====== Material for this task

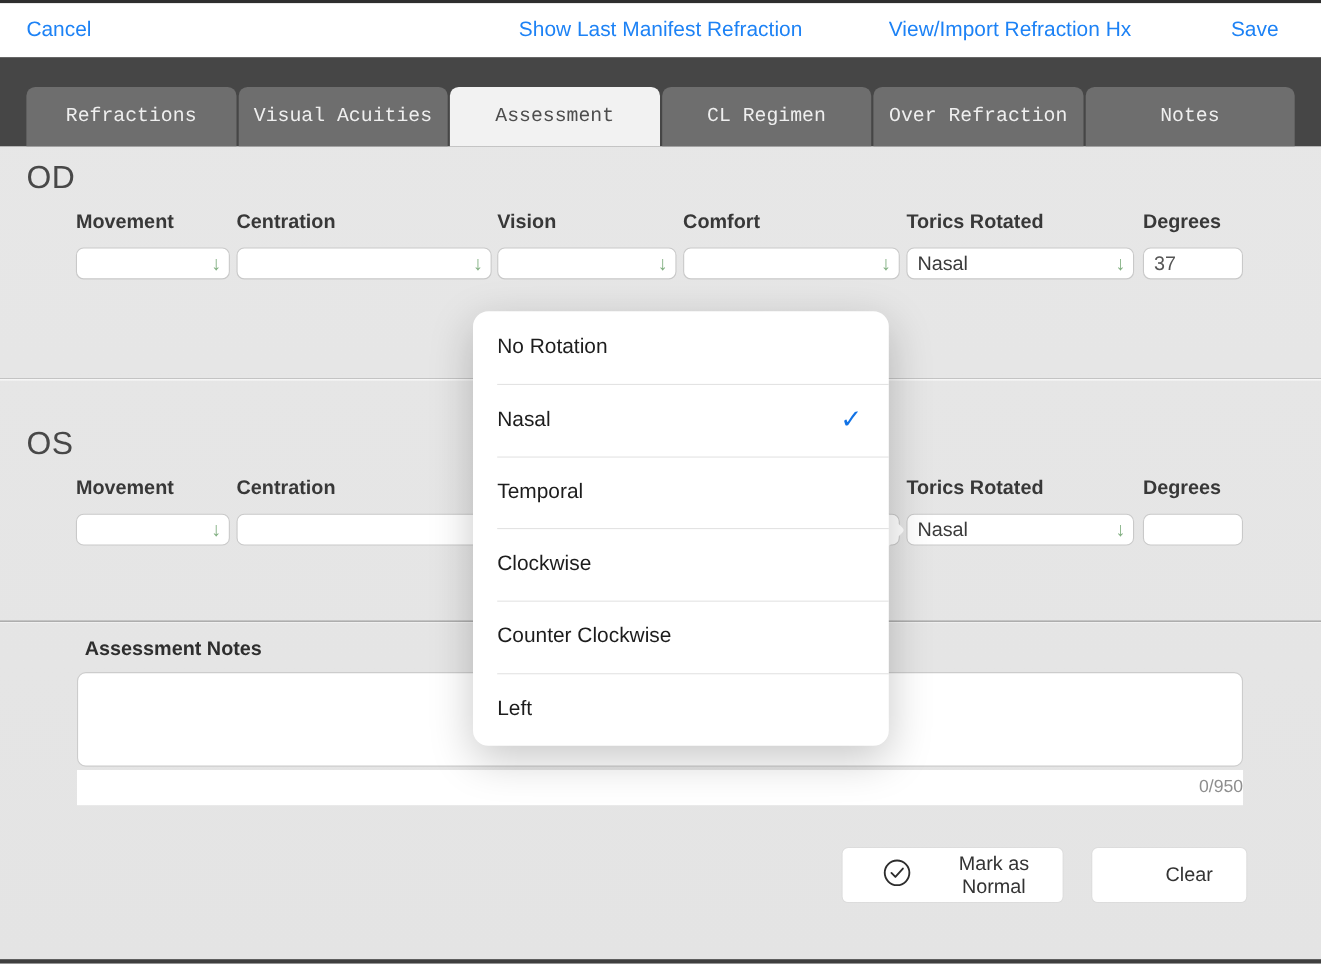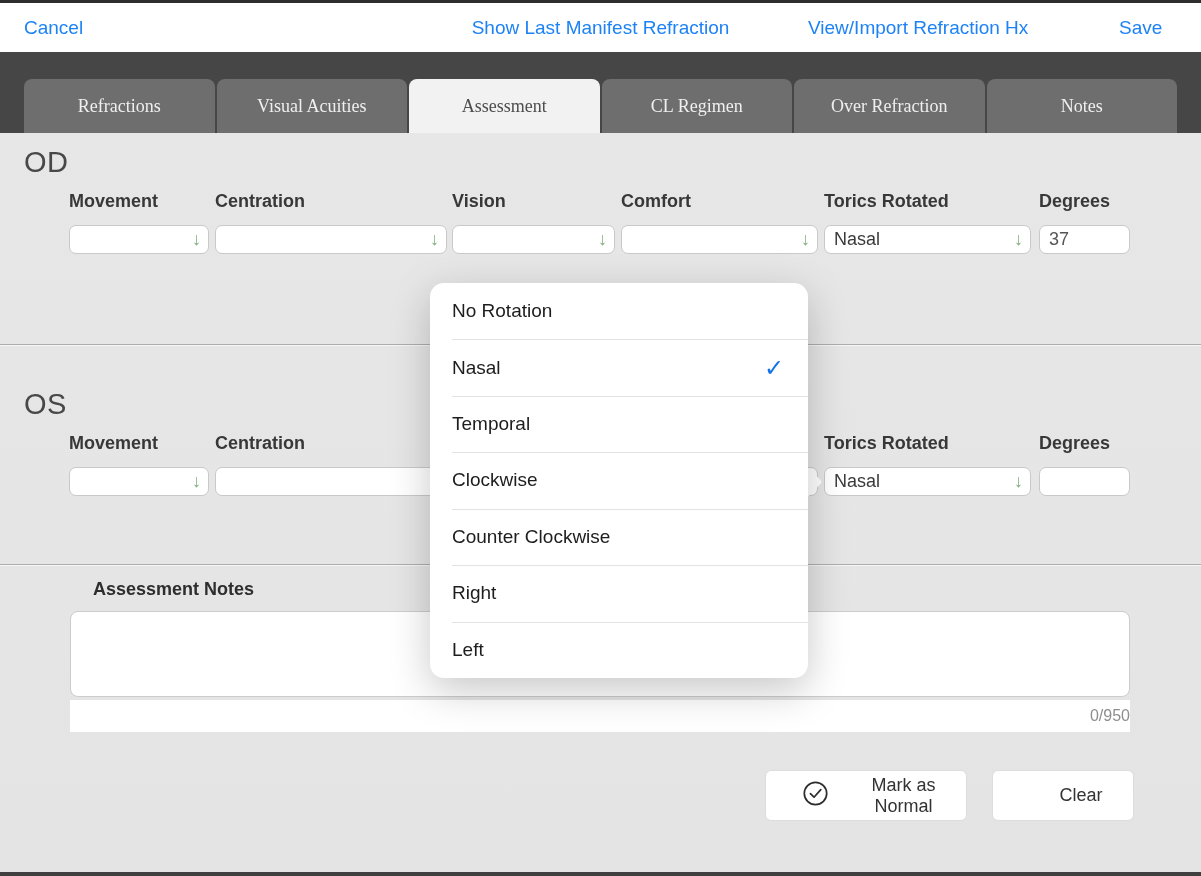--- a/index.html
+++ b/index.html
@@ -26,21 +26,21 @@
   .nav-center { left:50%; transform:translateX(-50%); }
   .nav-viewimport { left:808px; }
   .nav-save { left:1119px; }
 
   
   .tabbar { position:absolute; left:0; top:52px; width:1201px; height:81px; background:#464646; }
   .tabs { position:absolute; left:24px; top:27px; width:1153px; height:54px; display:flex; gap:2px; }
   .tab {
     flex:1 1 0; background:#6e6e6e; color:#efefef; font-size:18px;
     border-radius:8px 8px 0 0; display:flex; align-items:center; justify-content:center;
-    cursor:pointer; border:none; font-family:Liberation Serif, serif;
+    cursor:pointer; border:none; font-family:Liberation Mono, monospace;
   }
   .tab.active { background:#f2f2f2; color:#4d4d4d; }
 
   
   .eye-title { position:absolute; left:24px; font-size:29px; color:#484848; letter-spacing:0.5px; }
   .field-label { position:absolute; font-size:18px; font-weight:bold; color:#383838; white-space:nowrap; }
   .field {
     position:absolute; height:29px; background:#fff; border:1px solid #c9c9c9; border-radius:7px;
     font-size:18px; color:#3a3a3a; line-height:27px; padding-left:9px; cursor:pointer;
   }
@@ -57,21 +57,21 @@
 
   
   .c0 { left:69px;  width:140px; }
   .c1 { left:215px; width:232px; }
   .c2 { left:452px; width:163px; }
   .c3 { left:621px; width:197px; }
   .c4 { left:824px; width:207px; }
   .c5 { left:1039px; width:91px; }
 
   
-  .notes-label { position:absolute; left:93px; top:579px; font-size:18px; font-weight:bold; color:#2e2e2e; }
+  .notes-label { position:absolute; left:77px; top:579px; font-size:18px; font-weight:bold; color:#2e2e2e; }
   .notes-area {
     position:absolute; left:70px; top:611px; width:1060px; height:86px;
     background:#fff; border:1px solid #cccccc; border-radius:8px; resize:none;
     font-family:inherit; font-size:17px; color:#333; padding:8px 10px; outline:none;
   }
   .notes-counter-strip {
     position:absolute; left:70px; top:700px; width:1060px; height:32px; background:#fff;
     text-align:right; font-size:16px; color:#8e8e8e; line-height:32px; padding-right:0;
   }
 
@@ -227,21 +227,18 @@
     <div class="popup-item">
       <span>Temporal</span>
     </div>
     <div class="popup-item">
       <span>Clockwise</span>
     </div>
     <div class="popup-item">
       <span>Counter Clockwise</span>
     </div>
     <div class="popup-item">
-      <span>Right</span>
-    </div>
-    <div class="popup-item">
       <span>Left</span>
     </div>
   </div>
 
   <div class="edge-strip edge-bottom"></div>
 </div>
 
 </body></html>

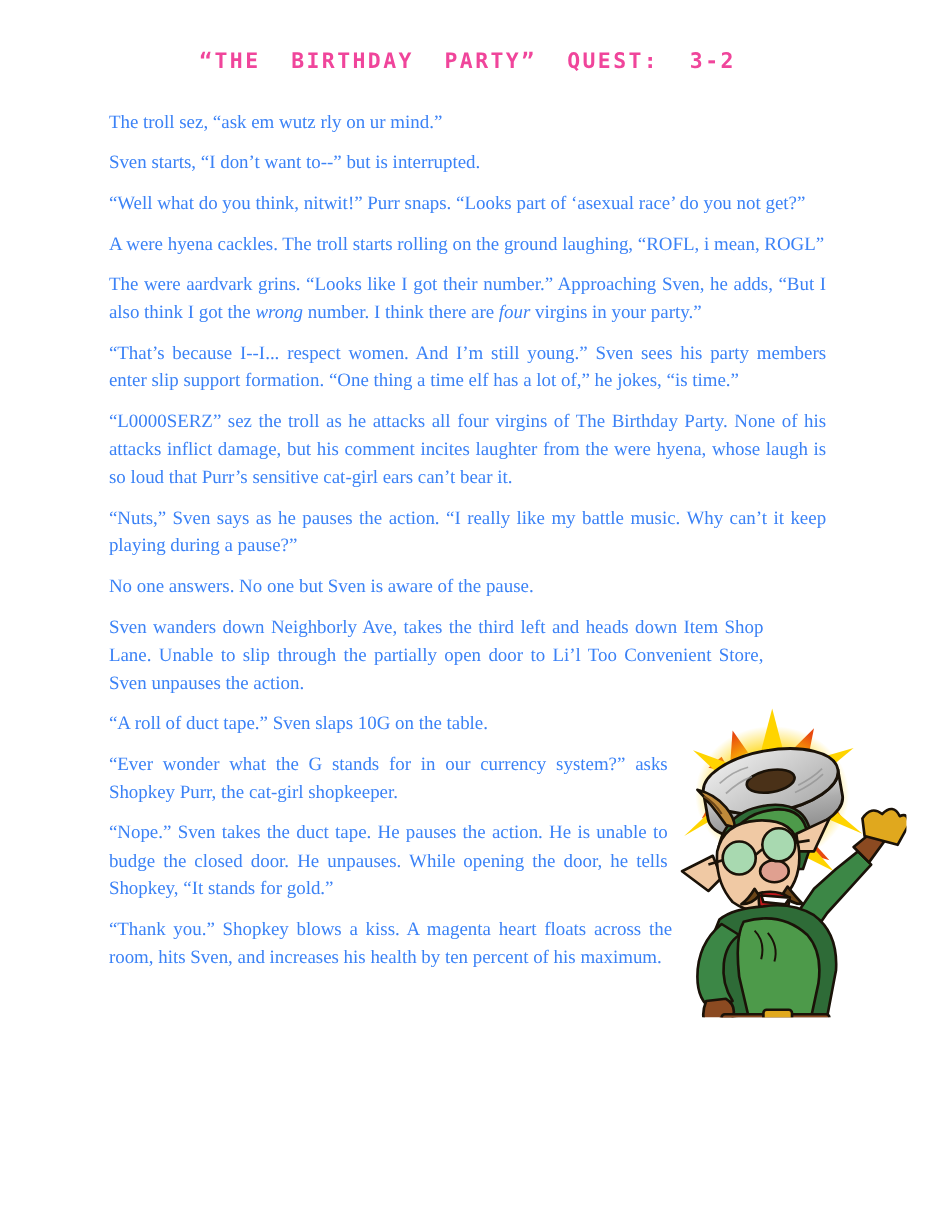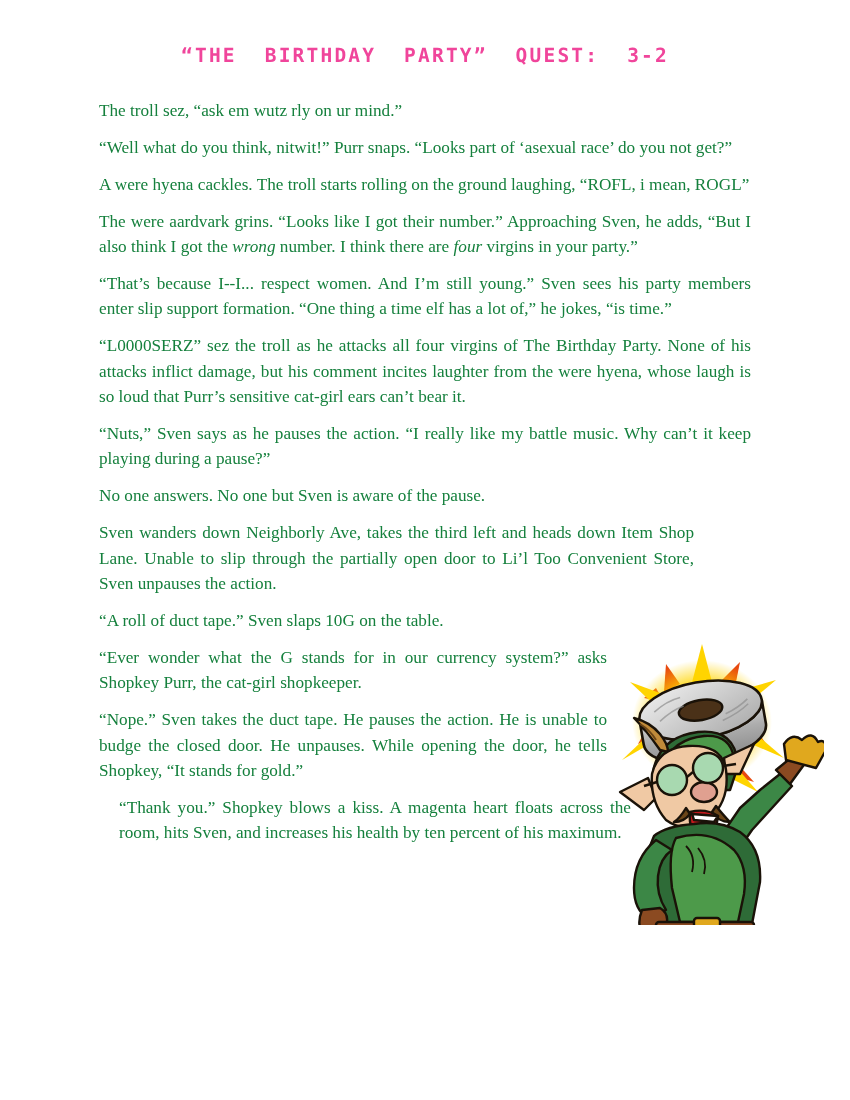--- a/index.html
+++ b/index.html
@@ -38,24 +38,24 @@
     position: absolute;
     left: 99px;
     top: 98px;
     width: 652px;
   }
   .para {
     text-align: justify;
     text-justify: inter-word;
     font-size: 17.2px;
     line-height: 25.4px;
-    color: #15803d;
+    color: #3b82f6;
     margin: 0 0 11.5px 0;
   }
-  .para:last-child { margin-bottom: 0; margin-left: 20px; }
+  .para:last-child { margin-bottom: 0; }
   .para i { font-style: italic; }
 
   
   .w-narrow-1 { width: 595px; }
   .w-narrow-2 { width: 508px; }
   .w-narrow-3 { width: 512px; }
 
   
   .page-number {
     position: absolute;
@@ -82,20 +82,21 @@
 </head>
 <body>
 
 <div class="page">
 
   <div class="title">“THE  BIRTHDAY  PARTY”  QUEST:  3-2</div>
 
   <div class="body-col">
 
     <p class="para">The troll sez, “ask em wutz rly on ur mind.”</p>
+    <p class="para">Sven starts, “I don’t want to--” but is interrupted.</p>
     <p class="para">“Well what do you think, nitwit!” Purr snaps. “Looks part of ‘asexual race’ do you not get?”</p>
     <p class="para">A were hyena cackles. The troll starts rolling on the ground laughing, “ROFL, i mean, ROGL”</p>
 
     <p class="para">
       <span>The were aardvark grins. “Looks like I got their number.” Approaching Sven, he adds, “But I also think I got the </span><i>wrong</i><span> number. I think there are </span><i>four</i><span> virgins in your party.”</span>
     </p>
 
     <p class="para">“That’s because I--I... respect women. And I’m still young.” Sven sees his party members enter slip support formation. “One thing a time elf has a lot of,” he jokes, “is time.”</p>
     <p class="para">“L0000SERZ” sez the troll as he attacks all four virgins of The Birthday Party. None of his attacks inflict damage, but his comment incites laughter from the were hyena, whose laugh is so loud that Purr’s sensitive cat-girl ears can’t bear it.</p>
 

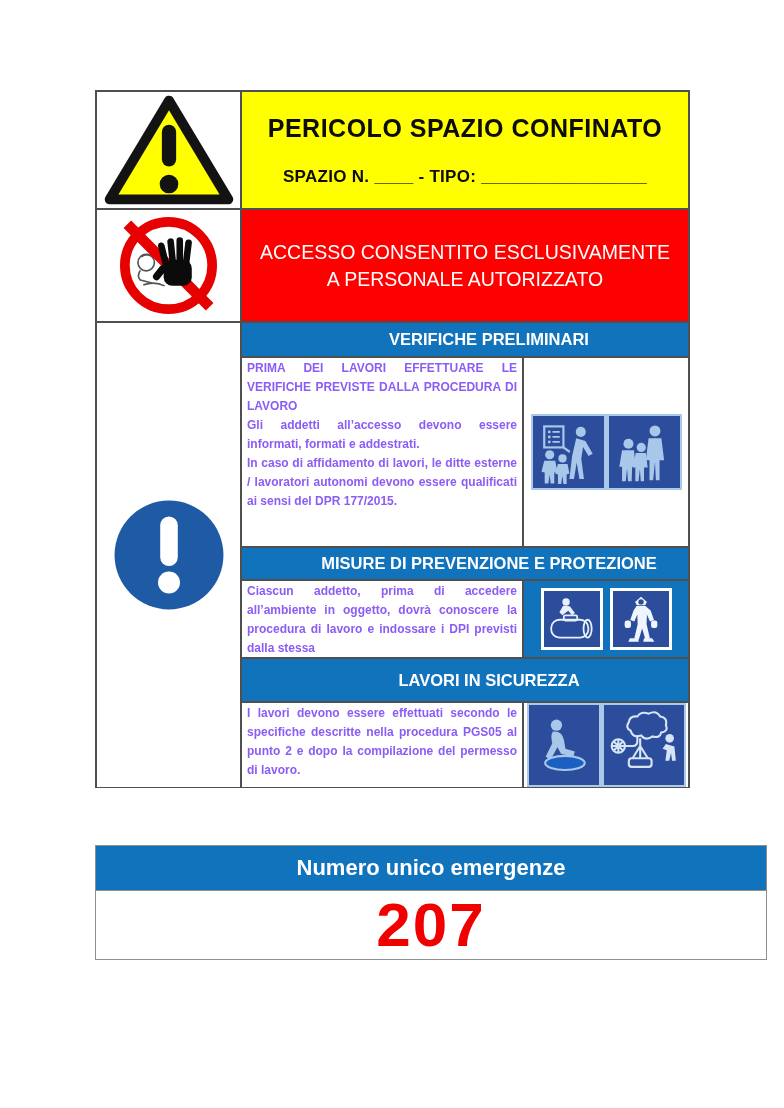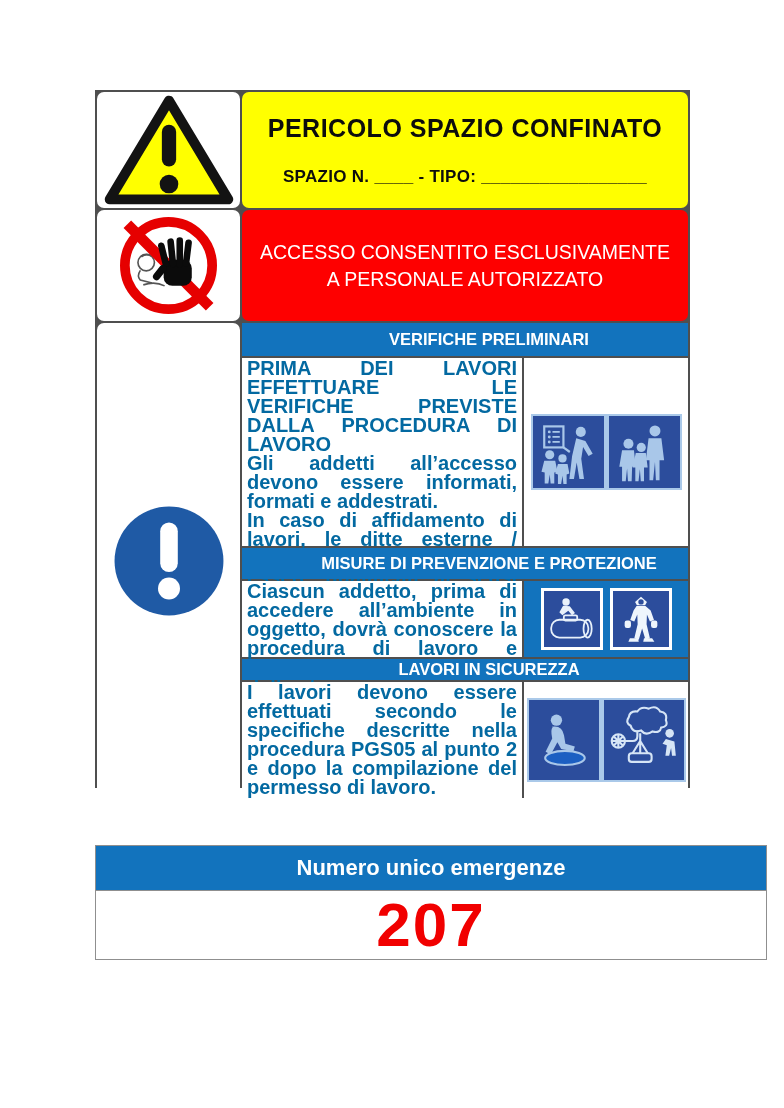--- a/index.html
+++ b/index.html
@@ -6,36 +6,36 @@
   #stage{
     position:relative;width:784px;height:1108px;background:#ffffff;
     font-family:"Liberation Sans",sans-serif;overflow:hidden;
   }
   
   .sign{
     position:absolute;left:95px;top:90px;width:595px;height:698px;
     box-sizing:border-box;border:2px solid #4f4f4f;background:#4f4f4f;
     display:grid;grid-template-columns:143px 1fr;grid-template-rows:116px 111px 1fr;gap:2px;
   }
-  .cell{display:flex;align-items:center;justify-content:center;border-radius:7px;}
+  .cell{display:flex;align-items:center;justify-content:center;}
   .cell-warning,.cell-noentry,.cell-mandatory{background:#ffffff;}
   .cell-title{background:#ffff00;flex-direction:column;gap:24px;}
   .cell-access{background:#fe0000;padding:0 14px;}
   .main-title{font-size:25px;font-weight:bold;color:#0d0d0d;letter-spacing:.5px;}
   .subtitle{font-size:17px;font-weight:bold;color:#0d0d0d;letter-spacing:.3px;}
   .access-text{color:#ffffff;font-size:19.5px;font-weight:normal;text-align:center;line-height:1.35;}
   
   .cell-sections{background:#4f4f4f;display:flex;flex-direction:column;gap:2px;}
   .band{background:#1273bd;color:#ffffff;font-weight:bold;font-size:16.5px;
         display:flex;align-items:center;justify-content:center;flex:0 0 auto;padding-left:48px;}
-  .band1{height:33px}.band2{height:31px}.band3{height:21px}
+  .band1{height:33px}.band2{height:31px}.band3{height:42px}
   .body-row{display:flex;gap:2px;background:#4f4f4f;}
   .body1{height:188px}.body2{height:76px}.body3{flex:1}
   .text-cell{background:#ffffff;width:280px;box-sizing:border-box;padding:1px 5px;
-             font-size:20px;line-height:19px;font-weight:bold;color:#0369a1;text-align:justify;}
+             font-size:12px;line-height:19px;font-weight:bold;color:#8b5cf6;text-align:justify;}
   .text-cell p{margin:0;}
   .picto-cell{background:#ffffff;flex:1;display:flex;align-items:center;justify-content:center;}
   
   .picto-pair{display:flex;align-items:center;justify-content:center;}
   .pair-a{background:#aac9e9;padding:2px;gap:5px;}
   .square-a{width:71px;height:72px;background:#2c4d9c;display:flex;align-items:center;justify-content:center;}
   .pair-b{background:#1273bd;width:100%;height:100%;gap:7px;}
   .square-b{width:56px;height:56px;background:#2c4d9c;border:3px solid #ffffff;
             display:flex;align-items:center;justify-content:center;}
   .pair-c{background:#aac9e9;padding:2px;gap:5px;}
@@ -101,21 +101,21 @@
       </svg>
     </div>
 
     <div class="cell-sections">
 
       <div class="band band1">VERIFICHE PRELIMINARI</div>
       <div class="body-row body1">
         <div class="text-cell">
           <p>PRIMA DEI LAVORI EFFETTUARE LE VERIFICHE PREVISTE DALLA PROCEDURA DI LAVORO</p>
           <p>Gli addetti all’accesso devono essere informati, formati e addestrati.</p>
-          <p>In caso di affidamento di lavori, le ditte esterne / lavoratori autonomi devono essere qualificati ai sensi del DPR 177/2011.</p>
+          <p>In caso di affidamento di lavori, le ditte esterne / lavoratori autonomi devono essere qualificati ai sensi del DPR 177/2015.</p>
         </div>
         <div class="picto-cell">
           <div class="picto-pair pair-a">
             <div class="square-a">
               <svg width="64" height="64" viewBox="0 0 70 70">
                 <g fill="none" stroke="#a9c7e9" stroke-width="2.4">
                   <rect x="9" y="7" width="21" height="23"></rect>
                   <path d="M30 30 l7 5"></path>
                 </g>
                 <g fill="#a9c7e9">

============

Work required = From the records above, return each line that includes "affidamento".

Task solution =
-          <p>In caso di affidamento di lavori, le ditte esterne / lavoratori autonomi devono essere qualificati ai sensi del DPR 177/2011.</p>
+          <p>In caso di affidamento di lavori, le ditte esterne / lavoratori autonomi devono essere qualificati ai sensi del DPR 177/2015.</p>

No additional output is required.